Action item
Lines in the entries below where the word "automated" shows up should each be copied.

[Detected change data]
::::::::

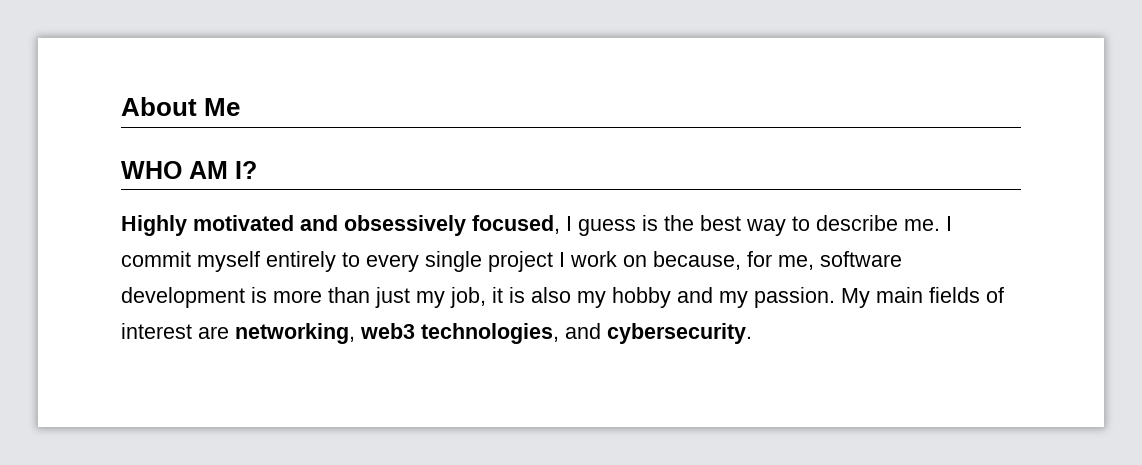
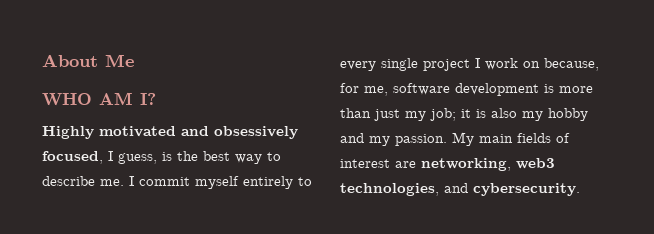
- Highly motivated and obsessively focused, I guess is the best way to describe me.
+ Highly motivated and obsessively focused, I guess, is the best way to describe me.
- I commit myself entirely to every single project I work on because, for me, software development is more than just my job, it is also my hobby and my passion.
+ I commit myself entirely to every single project I work on because, for me, software development is more than just my job; it is also my hobby and my passion.

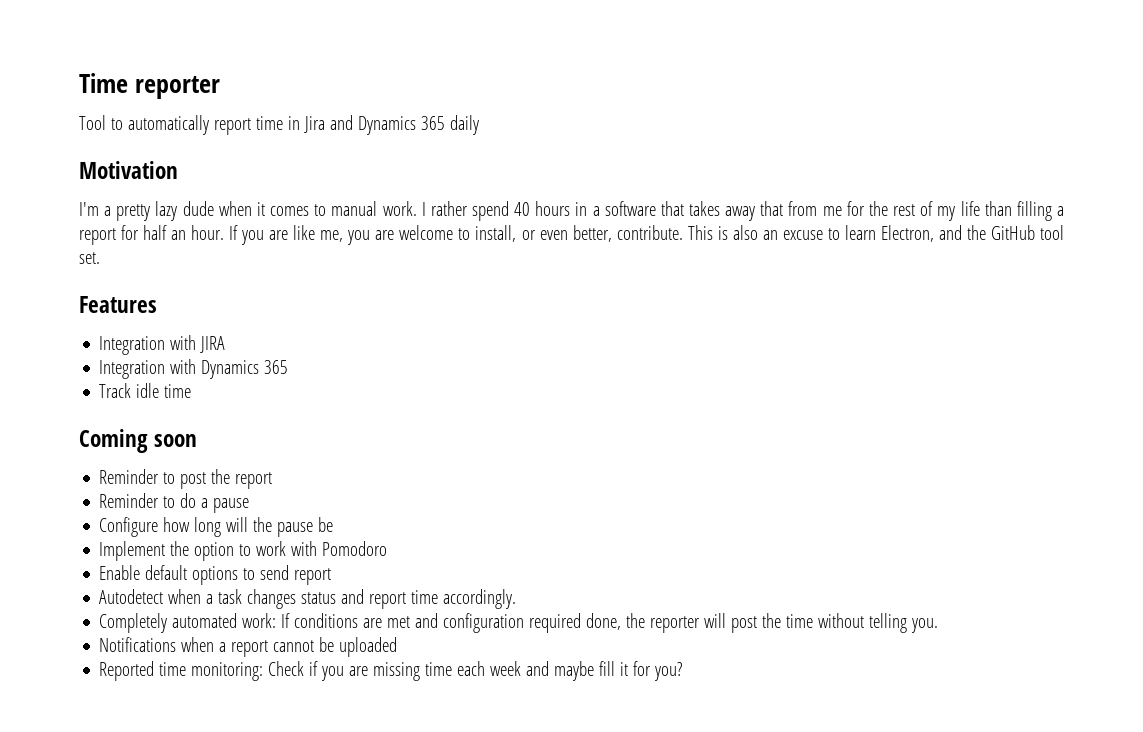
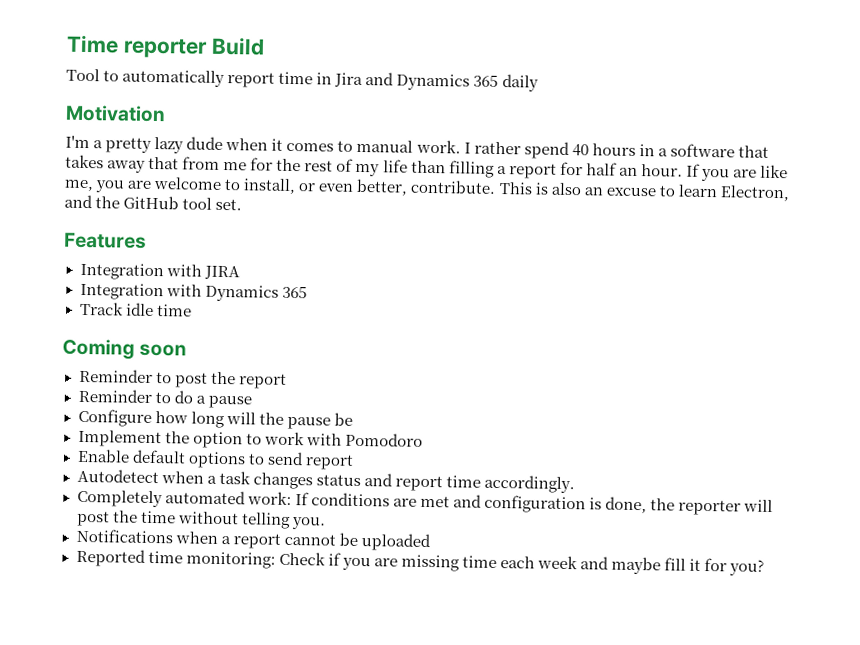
- Time reporter
+ Time reporter Build
- Completely automated work: If conditions are met and configuration required done, the reporter will post the time without telling you.
+ Completely automated work: If conditions are met and configuration is done, the reporter will post the time without telling you.

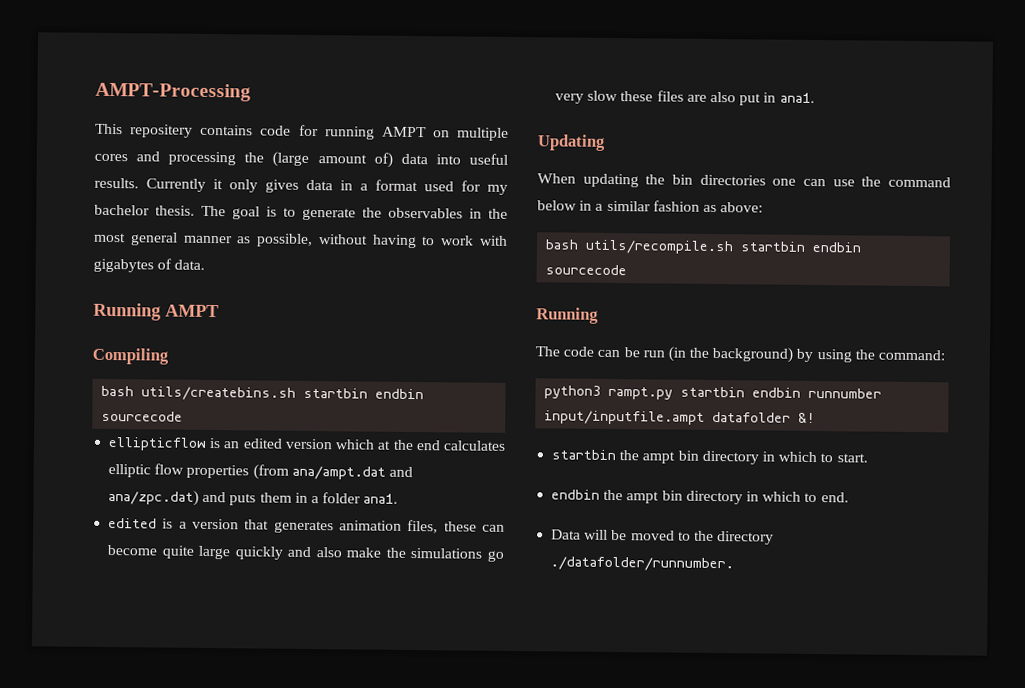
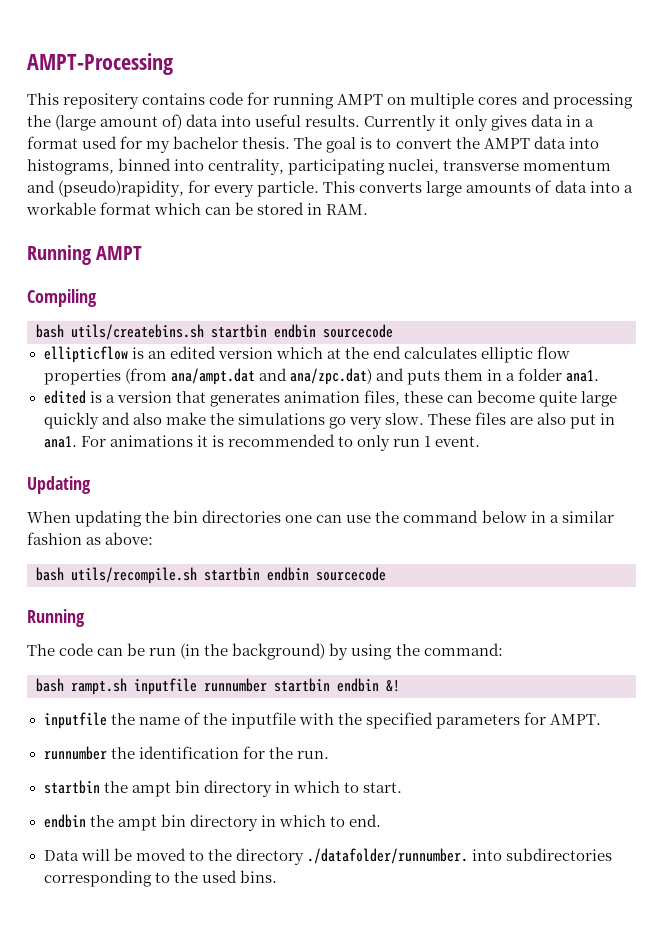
- The goal is to generate the observables in the most general manner as possible, without having to work with gigabytes of data.
+ The goal is to convert the AMPT data into histograms, binned into centrality, participating nuclei, transverse momentum and (pseudo)rapidity, for every particle. This converts large amounts of data into a workable format which can be stored in RAM.
- edited is a version that generates animation files, these can become quite large quickly and also make the simulations go very slow these files are also put in ana1.
+ edited is a version that generates animation files, these can become quite large quickly and also make the simulations go very slow. These files are also put in ana1. For animations it is recommended to only run 1 event.
- python3 rampt.py startbin endbin runnumber input/inputfile.ampt datafolder &!
+ bash rampt.sh inputfile runnumber startbin endbin &!
+ inputfile the name of the inputfile with the specified parameters for AMPT.
+ runnumber the identification for the run.
- Data will be moved to the directory ./datafolder/runnumber.
+ Data will be moved to the directory ./datafolder/runnumber. into subdirectories corresponding to the used bins.

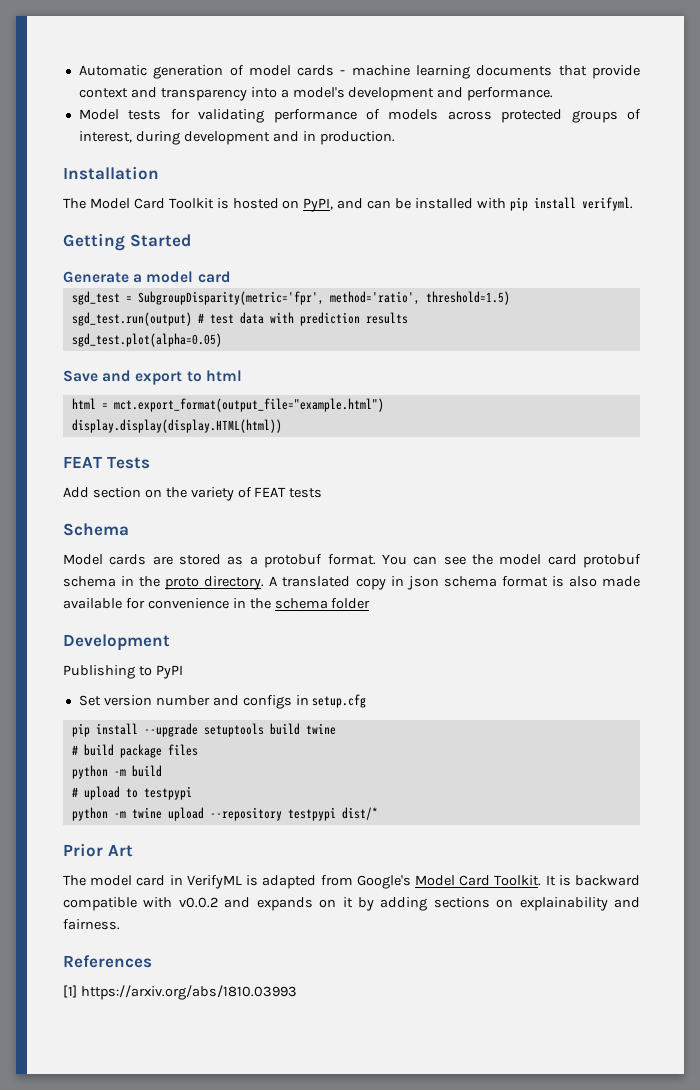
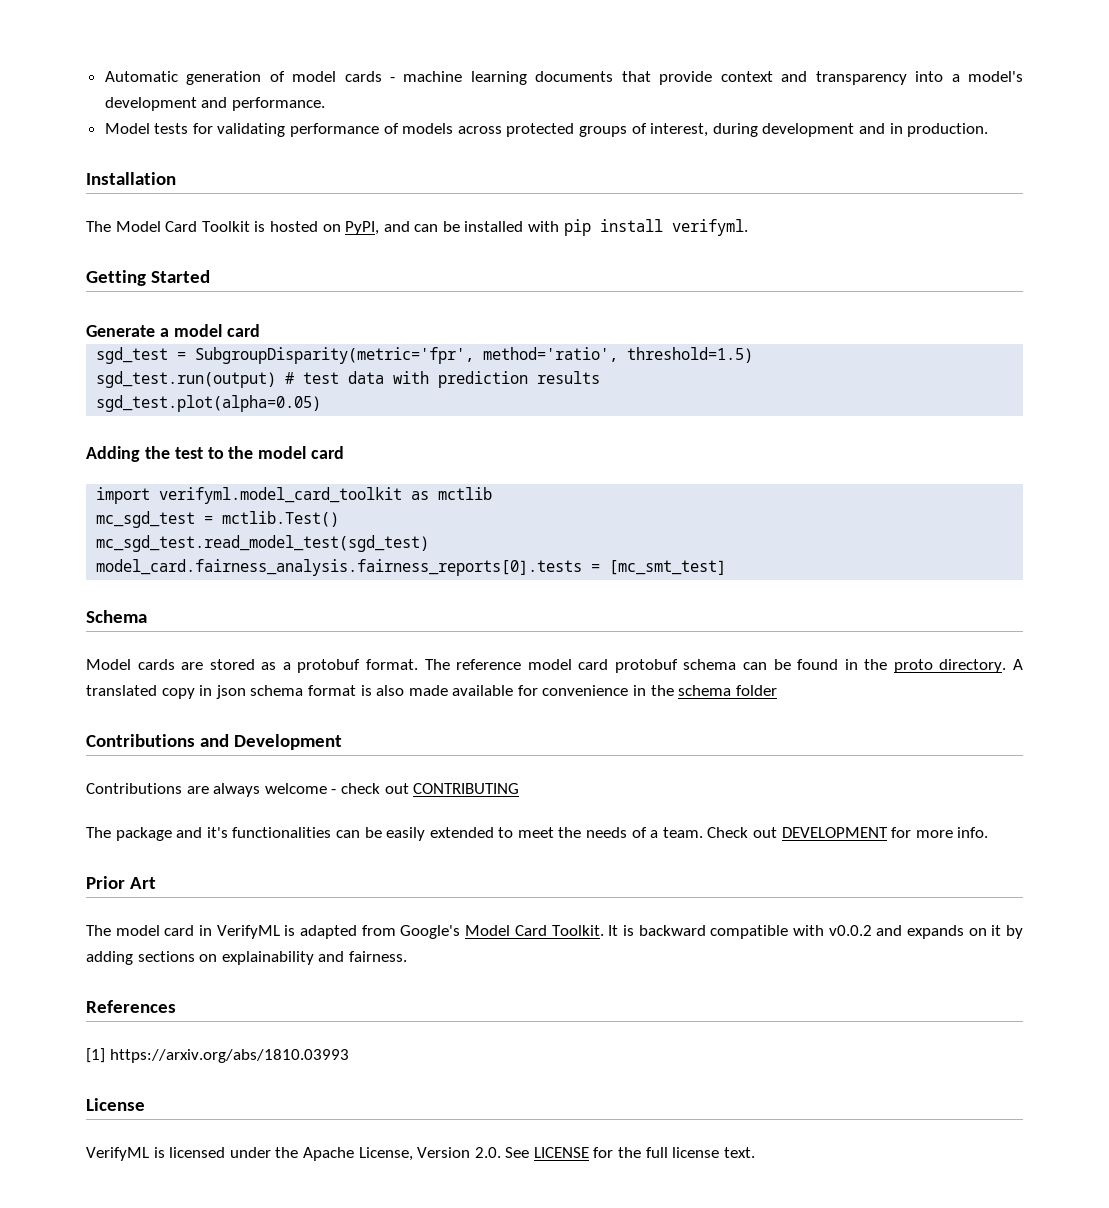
- Save and export to html
- html = mct.export_format(output_file="example.html")
- display.display(display.HTML(html))
- FEAT Tests
- Add section on the variety of FEAT tests
+ Adding the test to the model card
+ import verifyml.model_card_toolkit as mctlib
+ mc_sgd_test = mctlib.Test()
+ mc_sgd_test.read_model_test(sgd_test)
+ model_card.fairness_analysis.fairness_reports[0].tests = [mc_smt_test]
- You can see the model card protobuf schema in the proto directory.
+ The reference model card protobuf schema can be found in the proto directory.
- Development
+ Contributions and Development
- Publishing to PyPI
- Set version number and configs in setup.cfg
- pip install --upgrade setuptools build twine
- # build package files
- python -m build
- # upload to testpypi
- python -m twine upload --repository testpypi dist/*
+ Contributions are always welcome - check out CONTRIBUTING
+ The package and it's functionalities can be easily extended to meet the needs of a team. Check out DEVELOPMENT for more info.
+ License
+ VerifyML is licensed under the Apache License, Version 2.0. See LICENSE for the full license text.

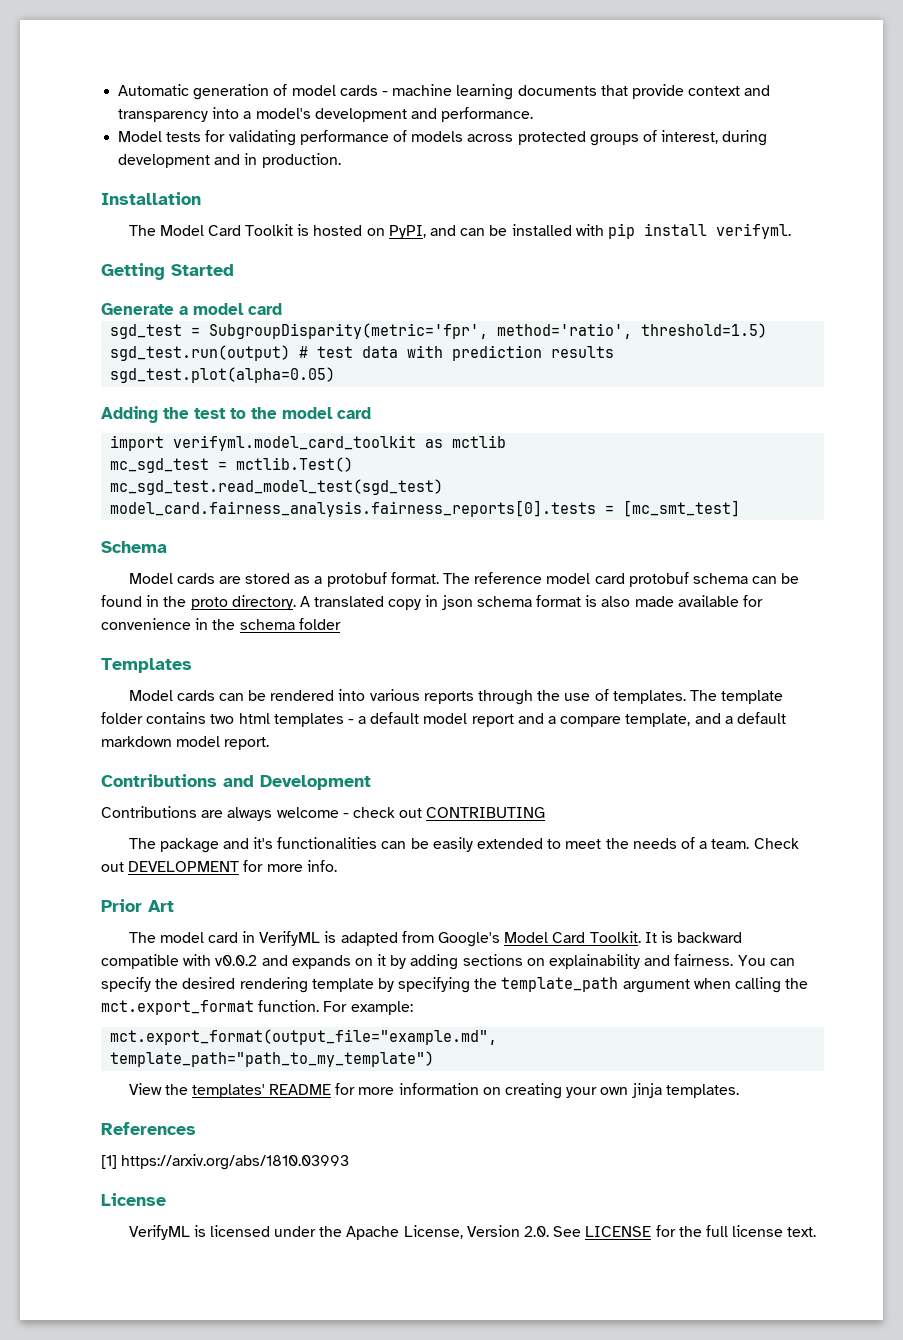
+ Templates
+ Model cards can be rendered into various reports through the use of templates. The template folder contains two html templates - a default model report and a compare template, and a default markdown model report.
+ You can specify the desired rendering template by specifying the template_path argument when calling the mct.export_format function. For example:
+ mct.export_format(output_file="example.md", template_path="path_to_my_template")
+ View the templates' README for more information on creating your own jinja templates.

::::::::

Written answer
- Completely automated work: If conditions are met and configuration required done, the reporter will post the time without telling you.
+ Completely automated work: If conditions are met and configuration is done, the reporter will post the time without telling you.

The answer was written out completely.